I've been remembered, with cards, gifts, fresh pain au chocolat for breakfast, and flowers. Dr. B gave me a very special gift, to remind me that just because I'm a soon-to-be Mommy, I'm still a Hot Wife to him, though I may feel not so sexy due to hormone fluctuations, hot flashes, mega-zit explosions, leaky bits, funny smells, constipation, parts of my body I can no longer see, tight clothing, funky cowlicks, puffy feet, interesting color changes, cankles, parts of me that now sit permanently on other parts of me, and of course, the ubiquitous enormous bump in the front. I won't mention my thankfulness for certain other pregnancy symptoms I haven't had to deal with, because it's not over until it's over. (Or until the Fat Lady sings, and I have a feeling I'll need some recovery time before I'm in any mood to do that.)

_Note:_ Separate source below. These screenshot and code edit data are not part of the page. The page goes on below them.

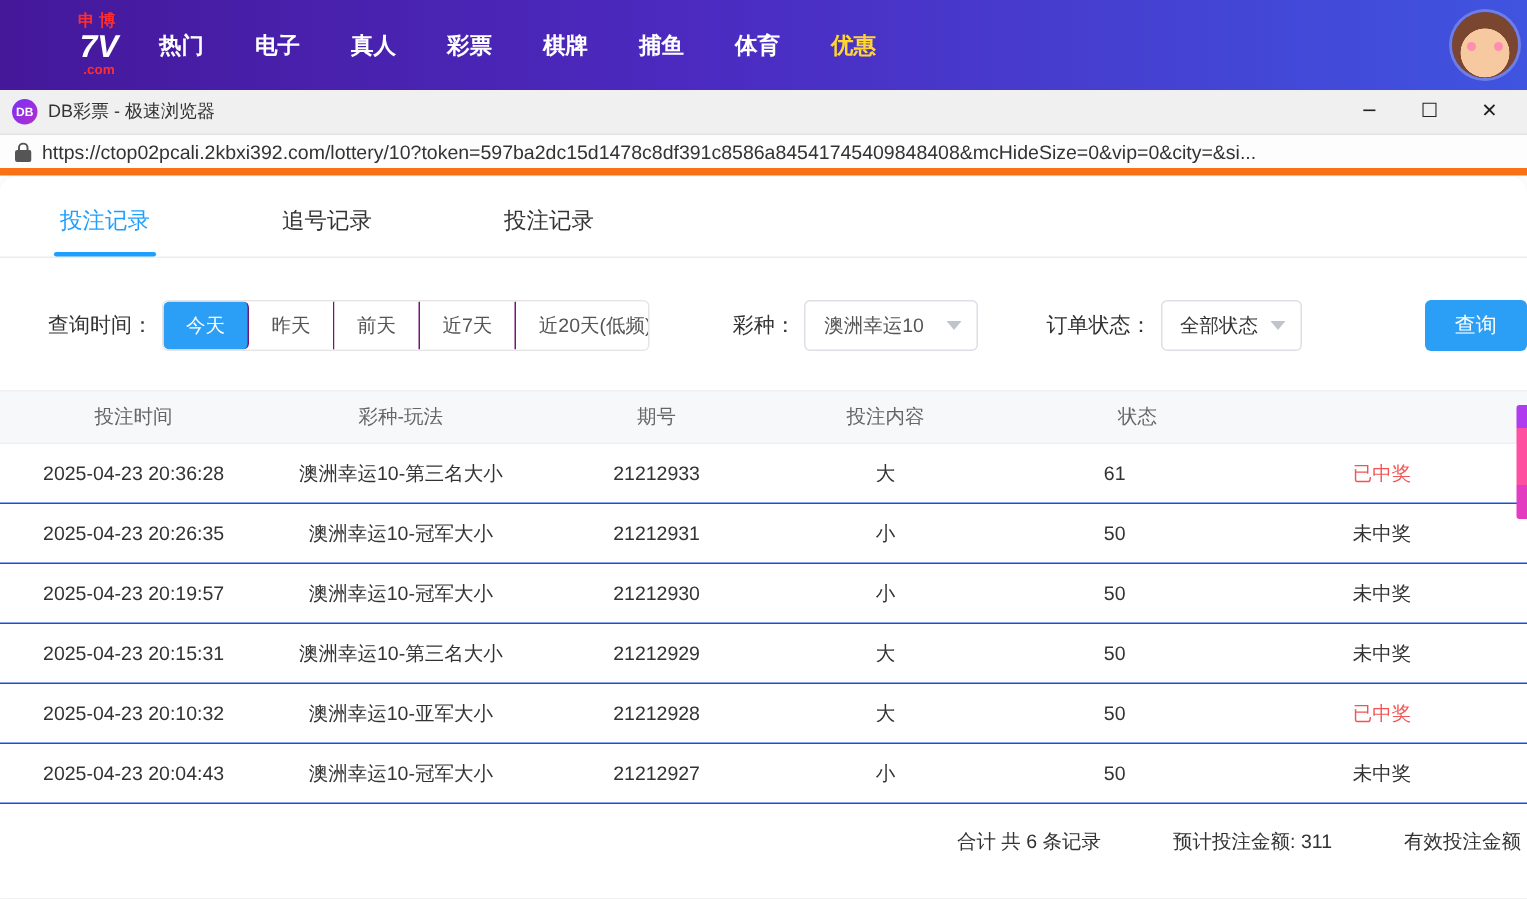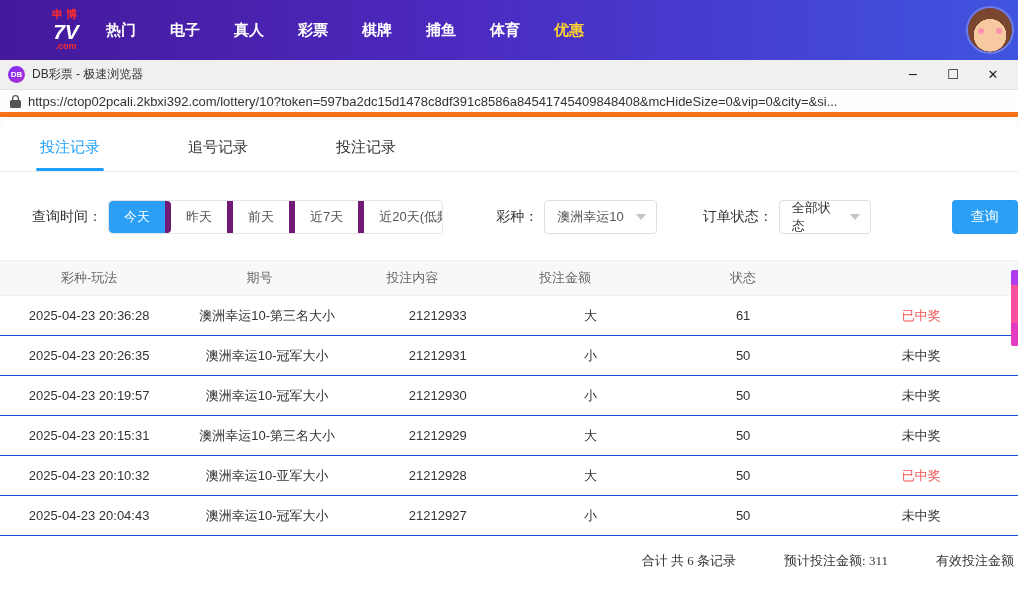--- a/index.html
+++ b/index.html
@@ -46,7 +46,7 @@
   .flabel { margin-right:6px; white-space:nowrap; }
   .timegroup { display:flex; border:1px solid #e5e5e5; border-radius:4px; overflow:hidden; }
   .topt { padding:0 15px; height:32px; display:flex; align-items:center; font-size:13px; color:#555;
-    background:#fff; border:none; border-right:6px solid #701a75; cursor:pointer; white-space:nowrap; }
+    background:#fff; border:none; border-right:1px solid #701a75; cursor:pointer; white-space:nowrap; }
   .topt:last-child { border-right:none; }
   .topt.active { background:#2b9ff6; color:#fff; border-radius:4px; }
   .sel { display:flex; align-items:center; justify-content:space-between; border:1px solid #dcdfe6; border-radius:4px;

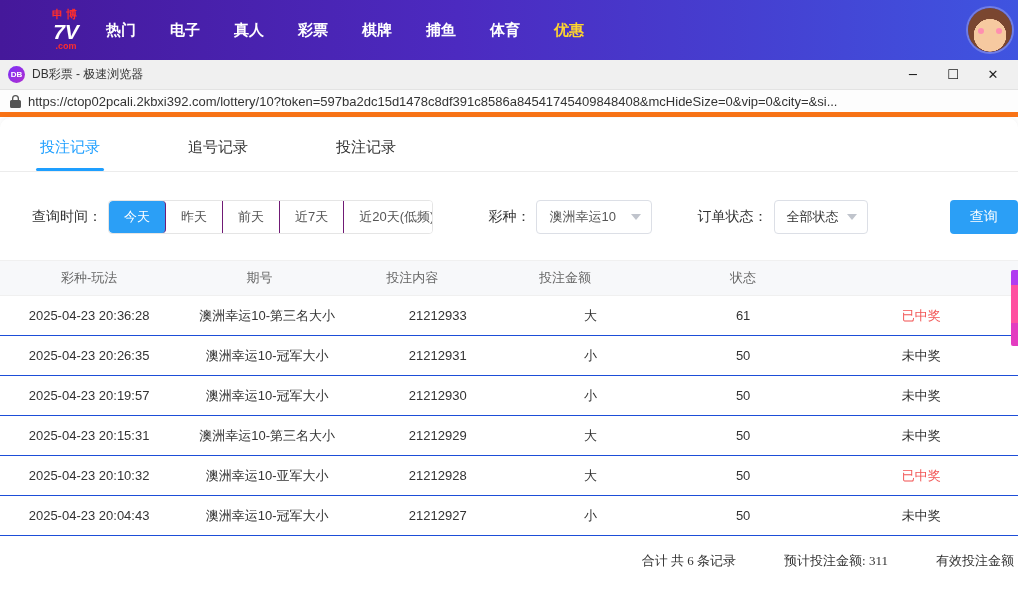--- a/index.html
+++ b/index.html
@@ -155,6 +155,7 @@
 
     <div class="table">
       <div class="tr thead">
+        <div class="th c-time">投注时间</div>
         <div class="th c-play">彩种-玩法</div>
         <div class="th c-period">期号</div>
         <div class="th c-content">投注内容</div>

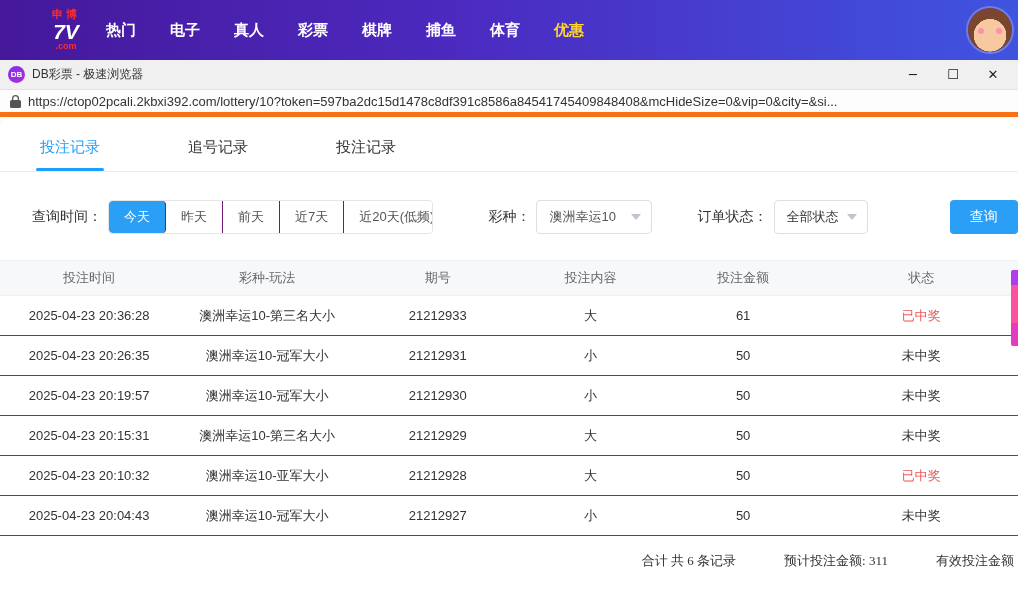--- a/index.html
+++ b/index.html
@@ -159,7 +159,6 @@
         <div class="th c-play">彩种-玩法</div>
         <div class="th c-period">期号</div>
         <div class="th c-content">投注内容</div>
-        <div class="th c-amount">投注金额</div>
         <div class="th c-status">状态</div>
       </div>
       <div>

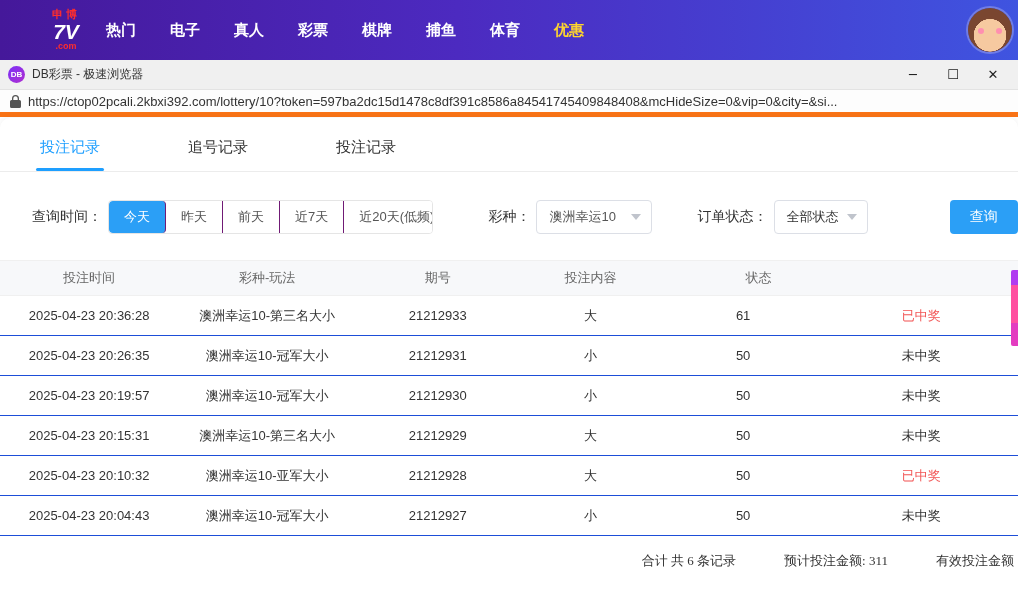--- a/index.html
+++ b/index.html
@@ -73,7 +73,7 @@
   .status.won { color:#f25555; }
 
   .summary { display:flex; justify-content:flex-end; align-items:center; gap:48px;
-    padding:16px 4px 0 0; font-size:13px; color:#333; white-space:nowrap;font-family:Liberation Serif, serif; }
+    padding:16px 4px 0 0; font-size:13px; color:#333; white-space:nowrap; }
 
   .edge-strip { position:absolute; right:0; top:270px; width:7px; height:76px;
     background:linear-gradient(180deg,#b03cf0 0 20%,#ff4fa0 20% 70%,#e33cc0 70% 100%); border-radius:2px 0 0 2px; }

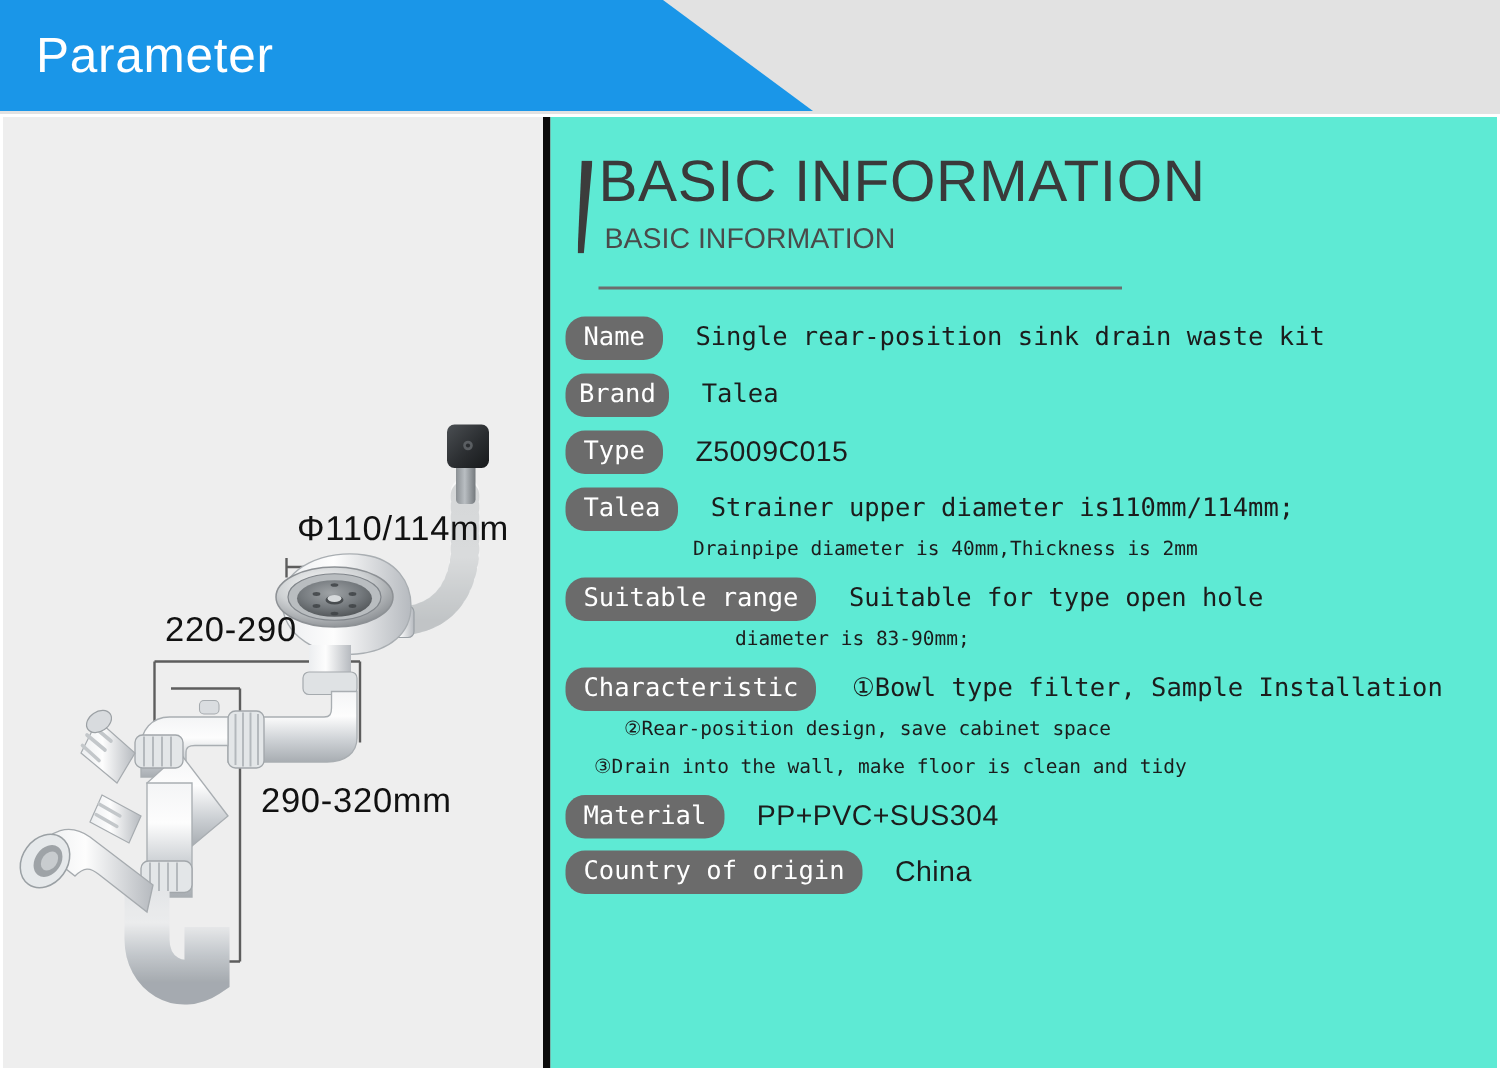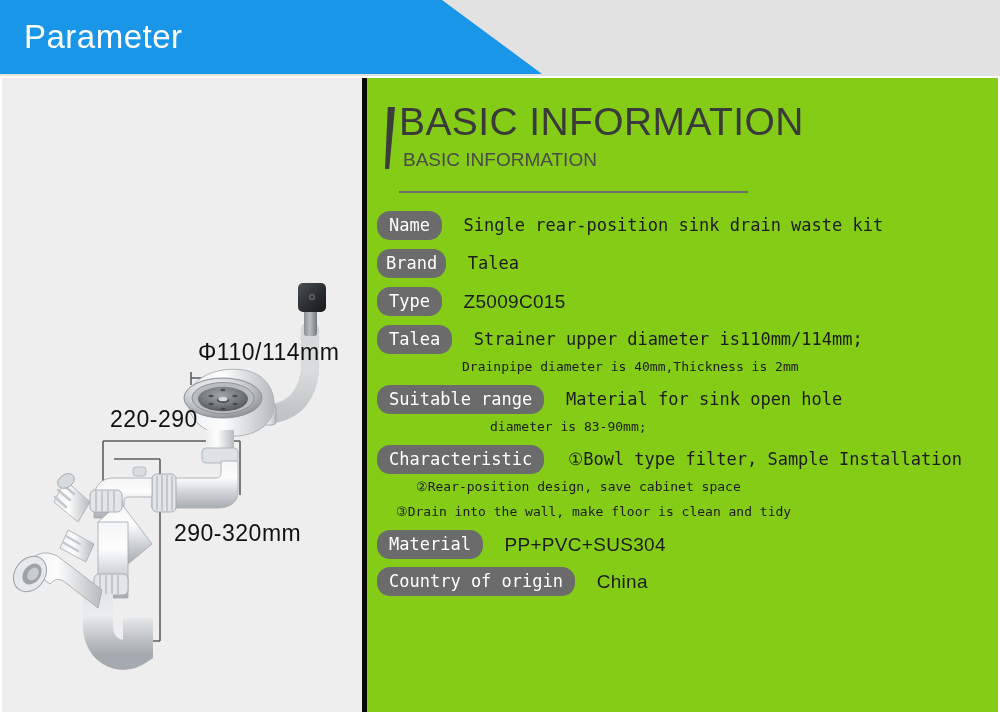--- a/index.html
+++ b/index.html
@@ -17,7 +17,7 @@
   
   #left-panel{position:absolute;left:2px;top:78px;width:360px;height:634px;background:#eeeeee;}
   #divider{position:absolute;left:362px;top:78px;width:5px;height:634px;background:#0a0a0a;}
-  #right-panel{position:absolute;left:367px;top:78px;width:631px;height:634px;background:#84cc16;}
+  #right-panel{position:absolute;left:367px;top:78px;width:631px;height:634px;background:#5eead4;}
 
   
   #heading{position:absolute;left:18px;top:25px;width:600px;}

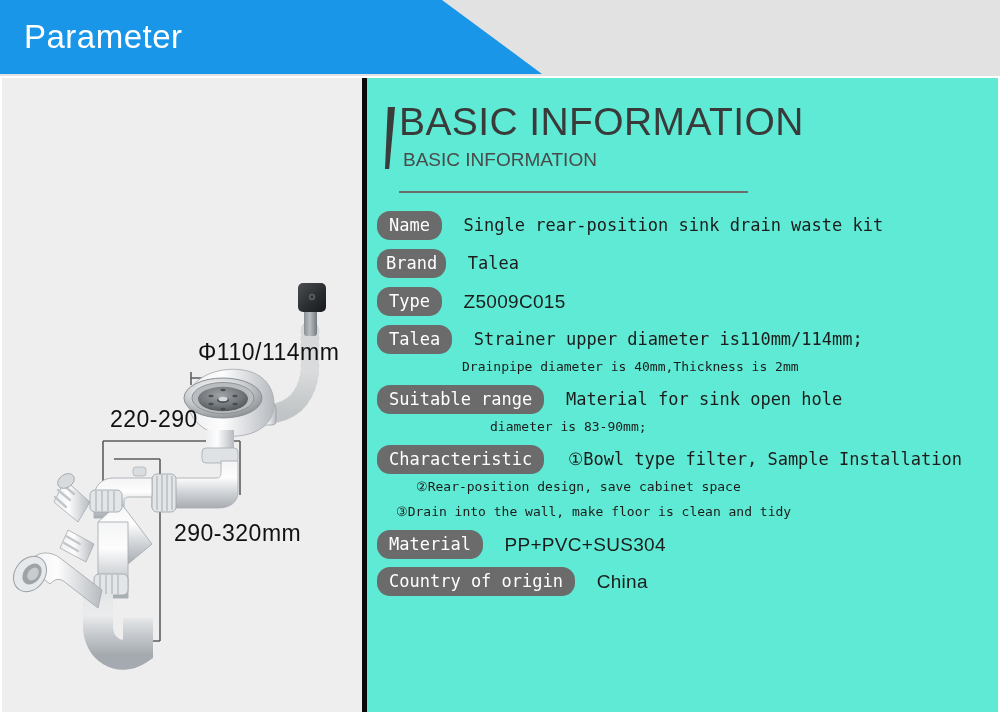--- a/index.html
+++ b/index.html
@@ -272,7 +272,7 @@
 
     <div class="row" id="row-range">
       <span class="pill">Suitable range</span>
-      <span class="val">Material for sink open hole</span>
+      <span class="val">Suitable for type open hole</span>
       <span class="cont" id="range-line2">diameter is 83-90mm;</span>
     </div>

But today, I admit, I've got the blues. Maybe it's due to hormones. Or the weather (it's rather gloomy here.) But I think it's more due to missing my mom, who we lost in 1998, before we could celebrate Mother's Day that year. My anger over the reasons for her death is long gone. I understand now. I've accepted it. I know that I couldn't have saved her. I tried, so many times. But it wasn't up to me. I know this. But it still hurts, that she's gone. That she left us so early. Knowing what she is missing.
I've been missing her more and more as this pregnancy has gone on, wishing she was here to share our excitement, joy, and impart the practical and frank wisdom she was known for. I've had a few dreams of her, and I know she is watching, but it still aches that she's not here. It's amazing how fresh it can feel, even after nearly a decade. I've carefully washed and pressed the little dresses she saved for me, the blanket she bought for our baby over 9 years ago, when we were only newlyweds, and the baptism dress and blanket she stored away from my own baptism in 1973. I've hung the antique lithographs of children she collected in Zizou's nursery, and placed the "Mother's Prayer" plaque that hung above my own crib nearby. I'm grateful to have all these things, reminders of her, and of how much she already loved her grandchild, years before she came into the world. But I'd rather have her.
I worry. That I am not prepared. That I'm not going to 'do it right' when it comes to labor. That something will go wrong. That I won't be able to handle it. That I'll make some major mistake. That I won't be a good mom. That I won't be as good as she was.
I know that all these fears are irrational, and that I've been preparing the best way possible for as long as I can remember. (Ten years of teaching is nothing to shake a stick at.) I know I'll do fine, and will have great support from family and friends, that my instincts are good, that she'll love me no matter what.
But still. That little voice won't stop saying, "what if?"
I wish there was a direct phone line to Heaven.
Happy Mother's Day, Mom. I miss you.